# Your objective
Transcribe the listing exactly, leaving out every picture.

● ● ●

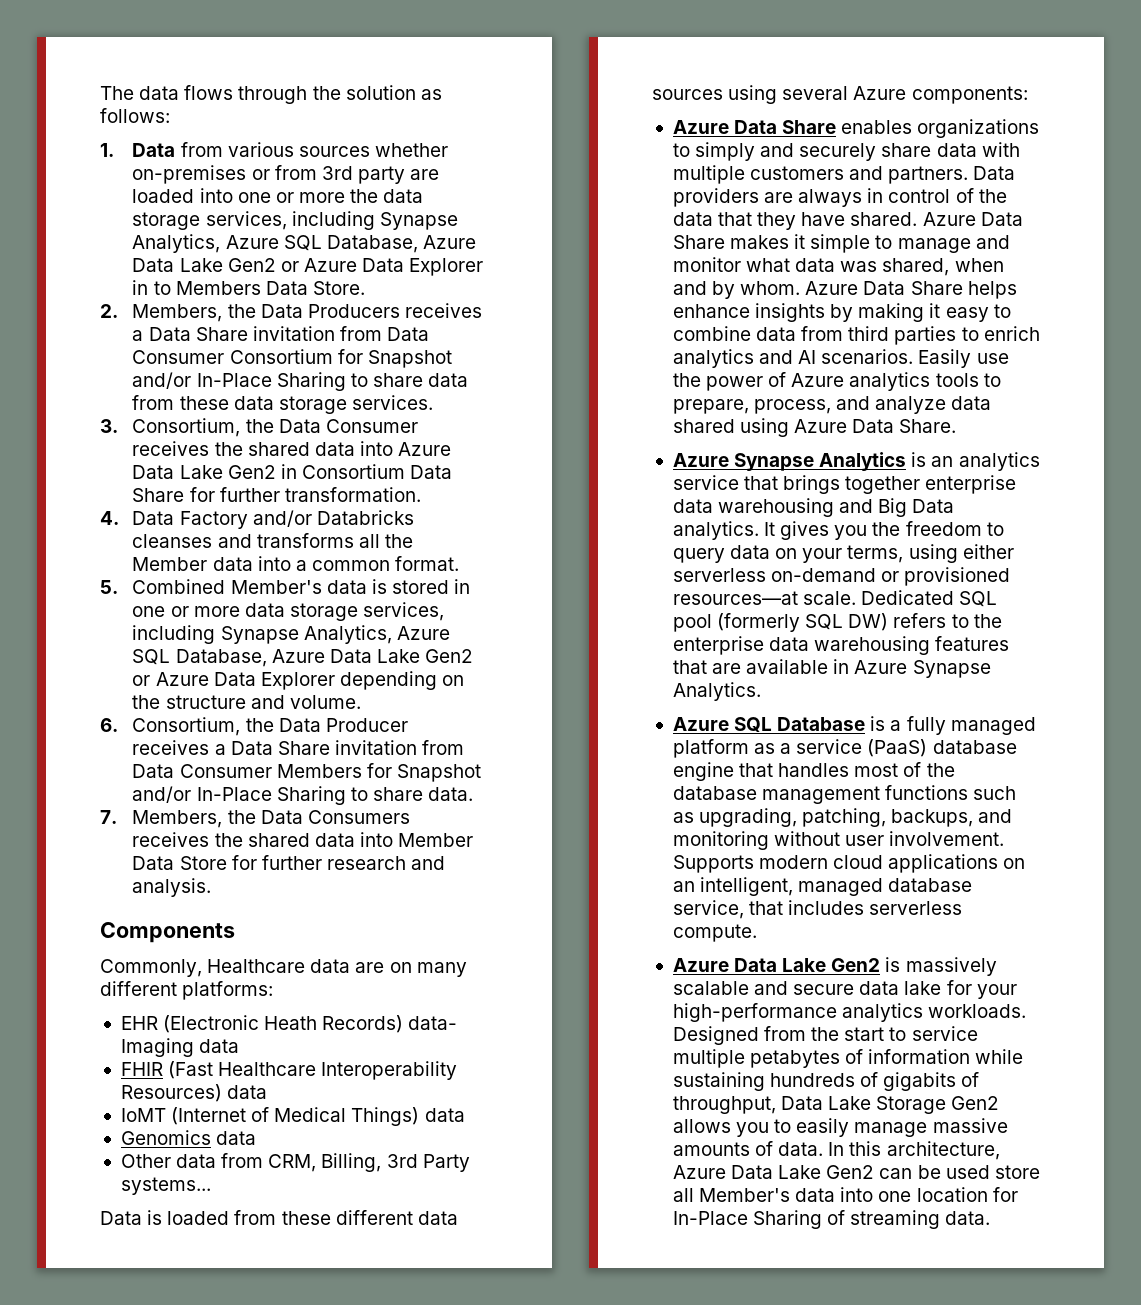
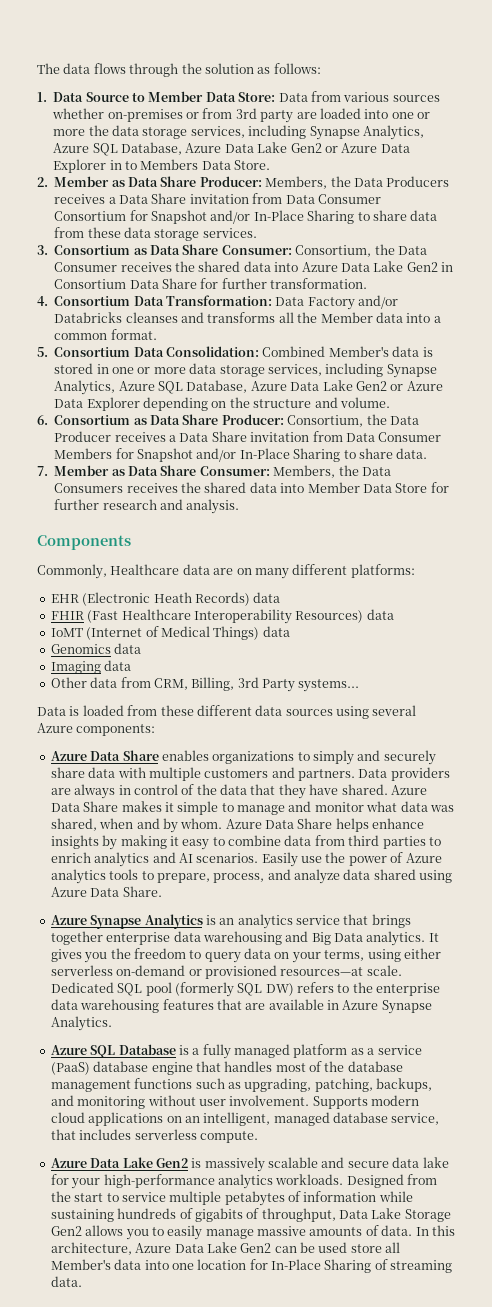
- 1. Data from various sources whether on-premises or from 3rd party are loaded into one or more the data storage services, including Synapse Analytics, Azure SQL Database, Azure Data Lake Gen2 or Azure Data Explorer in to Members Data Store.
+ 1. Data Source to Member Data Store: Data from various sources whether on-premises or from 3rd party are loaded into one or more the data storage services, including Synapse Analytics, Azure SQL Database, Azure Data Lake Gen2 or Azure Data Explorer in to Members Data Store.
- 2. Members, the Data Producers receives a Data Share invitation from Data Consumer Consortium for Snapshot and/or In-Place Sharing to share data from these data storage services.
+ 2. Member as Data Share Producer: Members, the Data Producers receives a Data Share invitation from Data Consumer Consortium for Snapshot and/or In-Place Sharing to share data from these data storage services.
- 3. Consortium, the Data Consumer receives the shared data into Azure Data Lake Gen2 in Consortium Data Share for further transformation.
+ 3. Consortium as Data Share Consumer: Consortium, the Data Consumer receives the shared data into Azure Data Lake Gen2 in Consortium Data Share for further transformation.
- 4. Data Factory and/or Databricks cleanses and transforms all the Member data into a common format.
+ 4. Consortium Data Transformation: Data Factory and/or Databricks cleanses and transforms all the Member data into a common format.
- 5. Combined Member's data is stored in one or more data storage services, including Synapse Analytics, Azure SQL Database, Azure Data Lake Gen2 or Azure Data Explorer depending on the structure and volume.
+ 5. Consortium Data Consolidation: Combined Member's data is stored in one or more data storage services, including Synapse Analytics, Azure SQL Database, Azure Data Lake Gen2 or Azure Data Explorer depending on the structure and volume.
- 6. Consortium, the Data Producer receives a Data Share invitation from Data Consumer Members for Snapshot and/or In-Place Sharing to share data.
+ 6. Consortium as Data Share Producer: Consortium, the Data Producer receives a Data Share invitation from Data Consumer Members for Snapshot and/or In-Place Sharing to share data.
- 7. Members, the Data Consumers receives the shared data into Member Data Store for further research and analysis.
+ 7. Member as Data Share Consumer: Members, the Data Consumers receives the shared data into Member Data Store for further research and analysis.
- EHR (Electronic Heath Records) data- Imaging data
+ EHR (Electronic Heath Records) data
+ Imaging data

● ● ●

# Reply to the exercise
- 1. Data from various sources whether on-premises or from 3rd party are loaded into one or more the data storage services, including Synapse Analytics, Azure SQL Database, Azure Data Lake Gen2 or Azure Data Explorer in to Members Data Store.
+ 1. Data Source to Member Data Store: Data from various sources whether on-premises or from 3rd party are loaded into one or more the data storage services, including Synapse Analytics, Azure SQL Database, Azure Data Lake Gen2 or Azure Data Explorer in to Members Data Store.
- 2. Members, the Data Producers receives a Data Share invitation from Data Consumer Consortium for Snapshot and/or In-Place Sharing to share data from these data storage services.
+ 2. Member as Data Share Producer: Members, the Data Producers receives a Data Share invitation from Data Consumer Consortium for Snapshot and/or In-Place Sharing to share data from these data storage services.
- 3. Consortium, the Data Consumer receives the shared data into Azure Data Lake Gen2 in Consortium Data Share for further transformation.
+ 3. Consortium as Data Share Consumer: Consortium, the Data Consumer receives the shared data into Azure Data Lake Gen2 in Consortium Data Share for further transformation.
- 4. Data Factory and/or Databricks cleanses and transforms all the Member data into a common format.
+ 4. Consortium Data Transformation: Data Factory and/or Databricks cleanses and transforms all the Member data into a common format.
- 5. Combined Member's data is stored in one or more data storage services, including Synapse Analytics, Azure SQL Database, Azure Data Lake Gen2 or Azure Data Explorer depending on the structure and volume.
+ 5. Consortium Data Consolidation: Combined Member's data is stored in one or more data storage services, including Synapse Analytics, Azure SQL Database, Azure Data Lake Gen2 or Azure Data Explorer depending on the structure and volume.
- 6. Consortium, the Data Producer receives a Data Share invitation from Data Consumer Members for Snapshot and/or In-Place Sharing to share data.
+ 6. Consortium as Data Share Producer: Consortium, the Data Producer receives a Data Share invitation from Data Consumer Members for Snapshot and/or In-Place Sharing to share data.
- 7. Members, the Data Consumers receives the shared data into Member Data Store for further research and analysis.
+ 7. Member as Data Share Consumer: Members, the Data Consumers receives the shared data into Member Data Store for further research and analysis.
- EHR (Electronic Heath Records) data- Imaging data
+ EHR (Electronic Heath Records) data
+ Imaging data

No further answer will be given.